TASK STATEMENT: When you transcribe the entries, reproduce every character and exclude the images.

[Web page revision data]
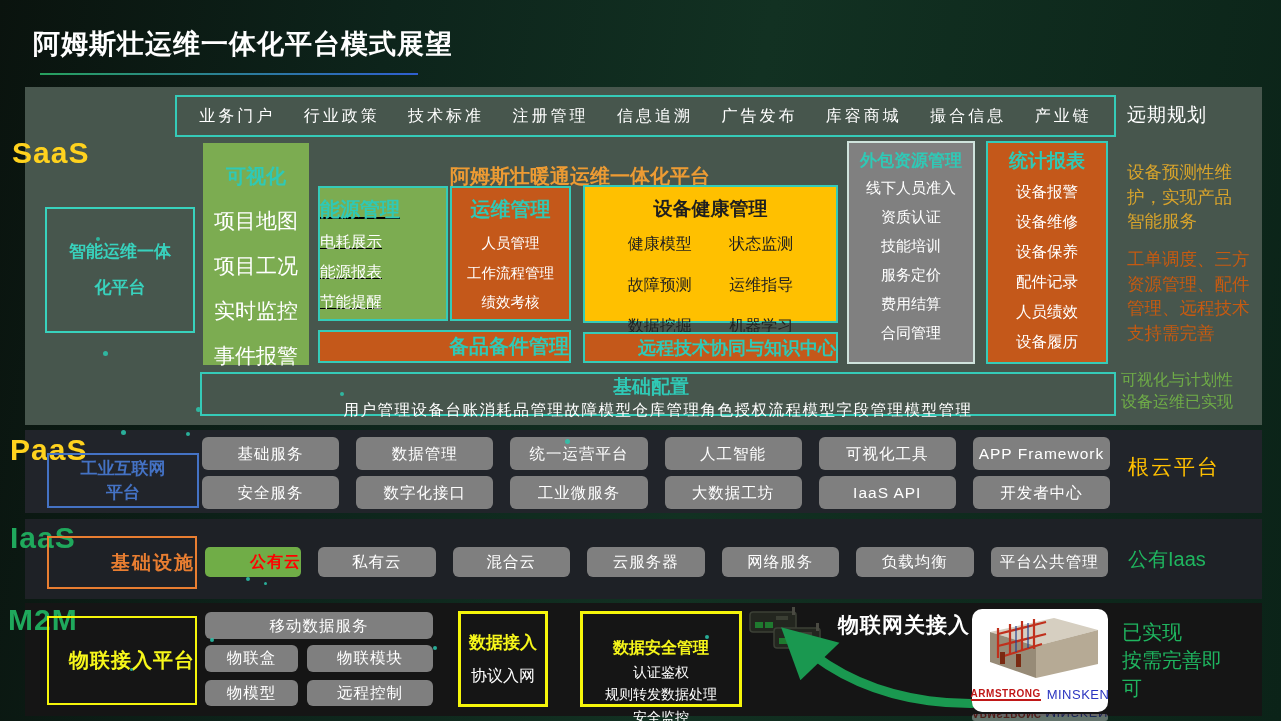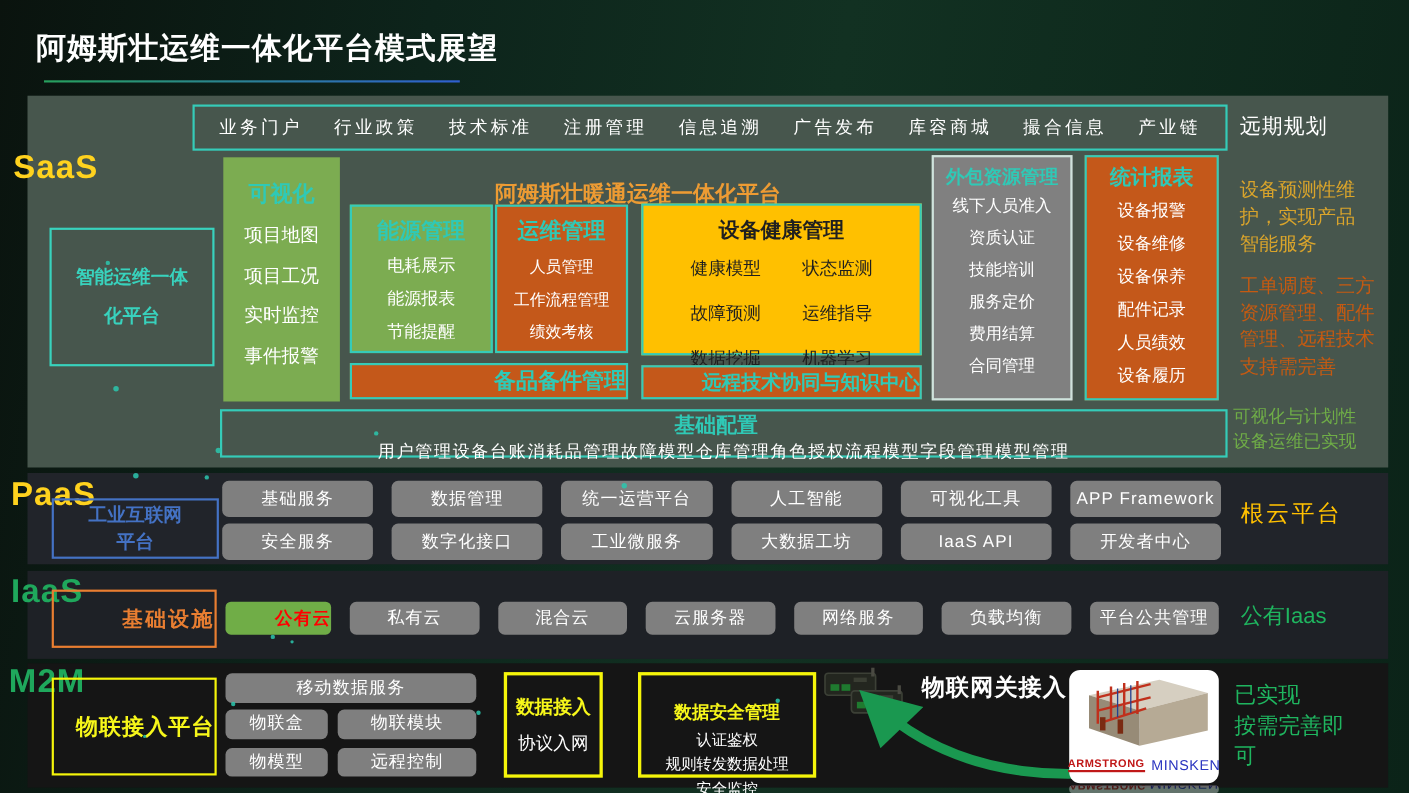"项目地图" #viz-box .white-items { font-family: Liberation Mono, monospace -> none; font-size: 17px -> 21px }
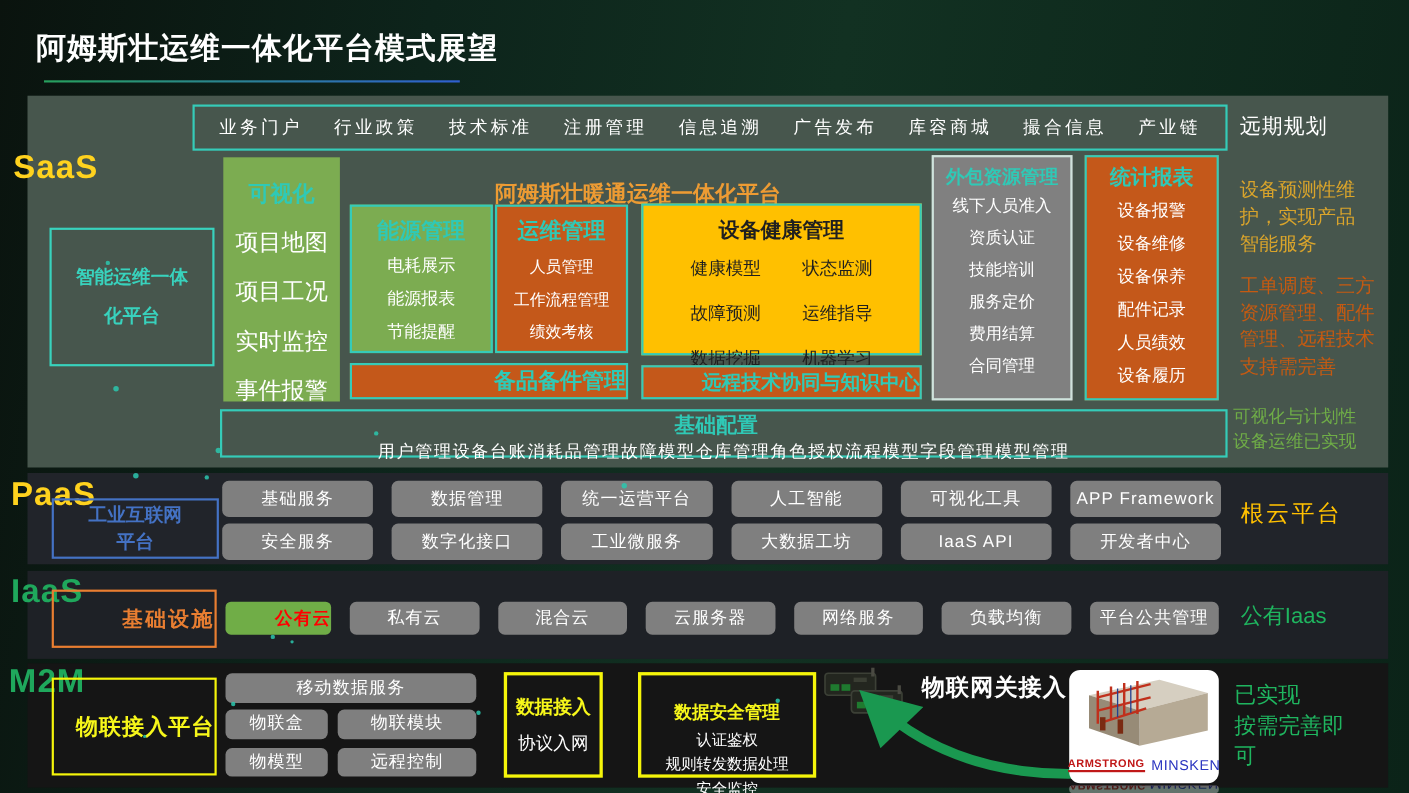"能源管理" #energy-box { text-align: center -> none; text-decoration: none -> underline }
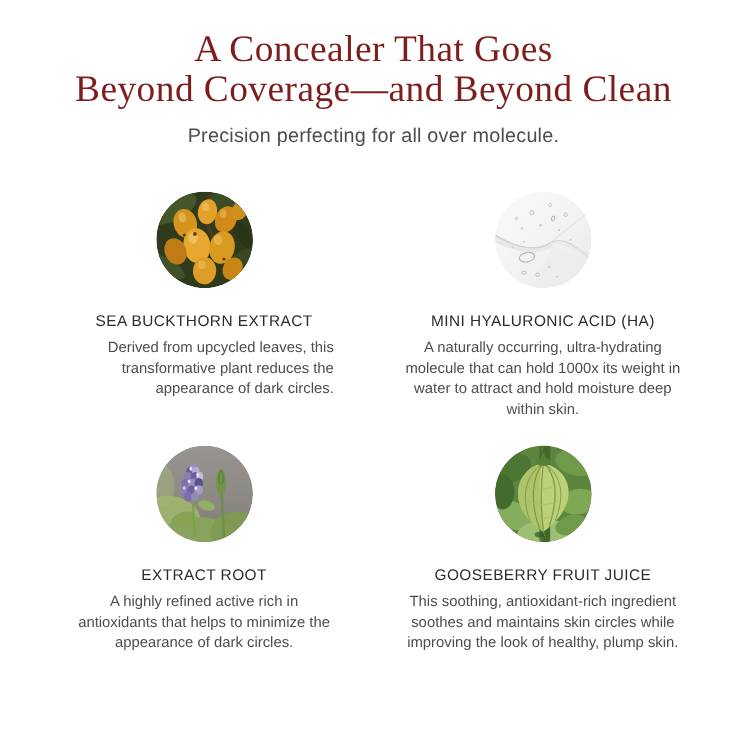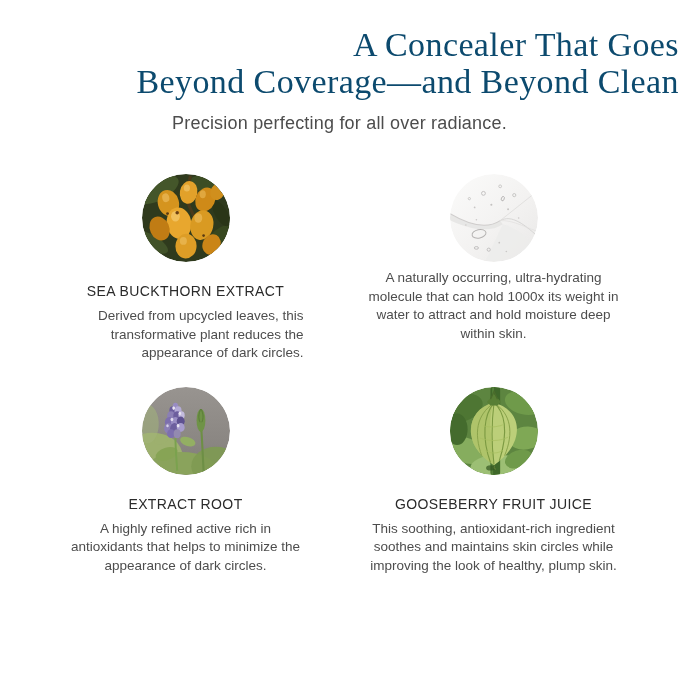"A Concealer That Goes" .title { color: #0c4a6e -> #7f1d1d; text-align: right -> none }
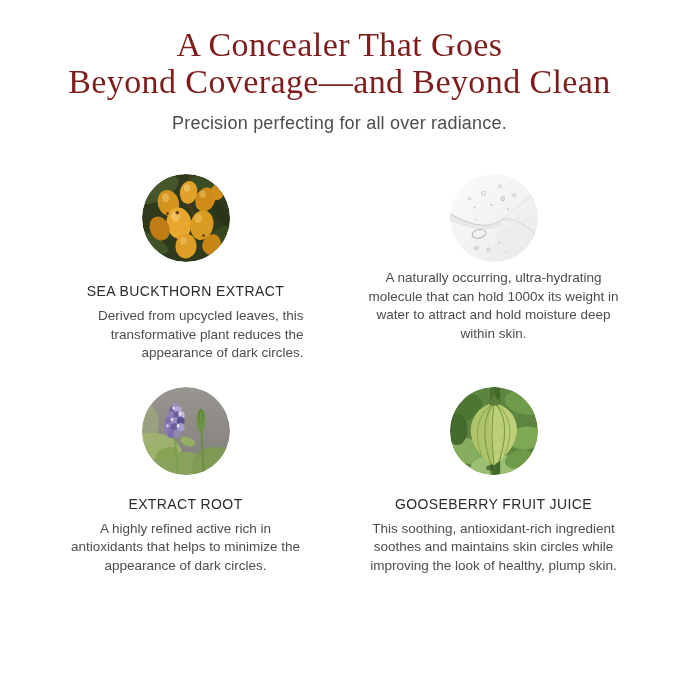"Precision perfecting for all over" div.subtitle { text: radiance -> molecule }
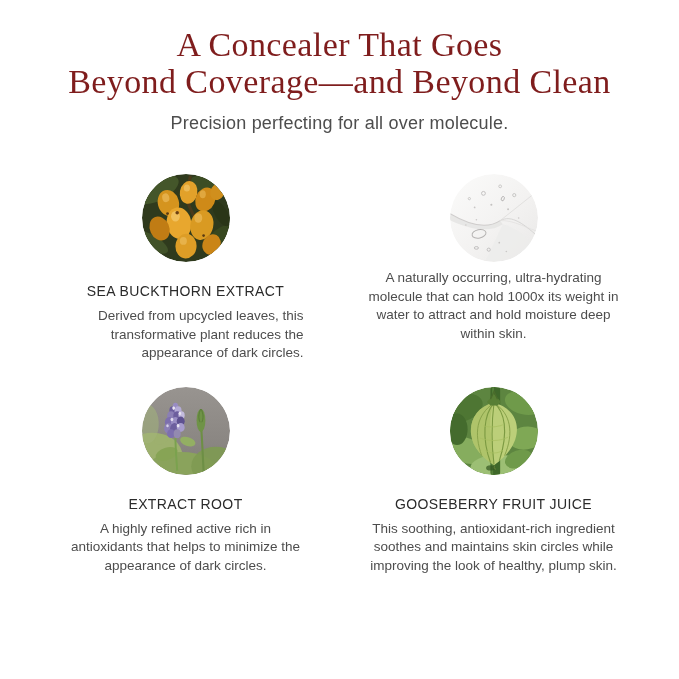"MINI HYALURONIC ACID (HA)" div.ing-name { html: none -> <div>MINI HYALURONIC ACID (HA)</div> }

RESPONSE BELOW:
"项目地图" #viz-box .white-items { font-family: Liberation Mono, monospace -> none; font-size: 17px -> 21px }
"能源管理" #energy-box { text-align: center -> none; text-decoration: none -> underline }
"A Concealer That Goes" .title { color: #0c4a6e -> #7f1d1d; text-align: right -> none }
"Precision perfecting for all over" div.subtitle { text: radiance -> molecule }
"MINI HYALURONIC ACID (HA)" div.ing-name { html: none -> <div>MINI HYALURONIC ACID (HA)</div> }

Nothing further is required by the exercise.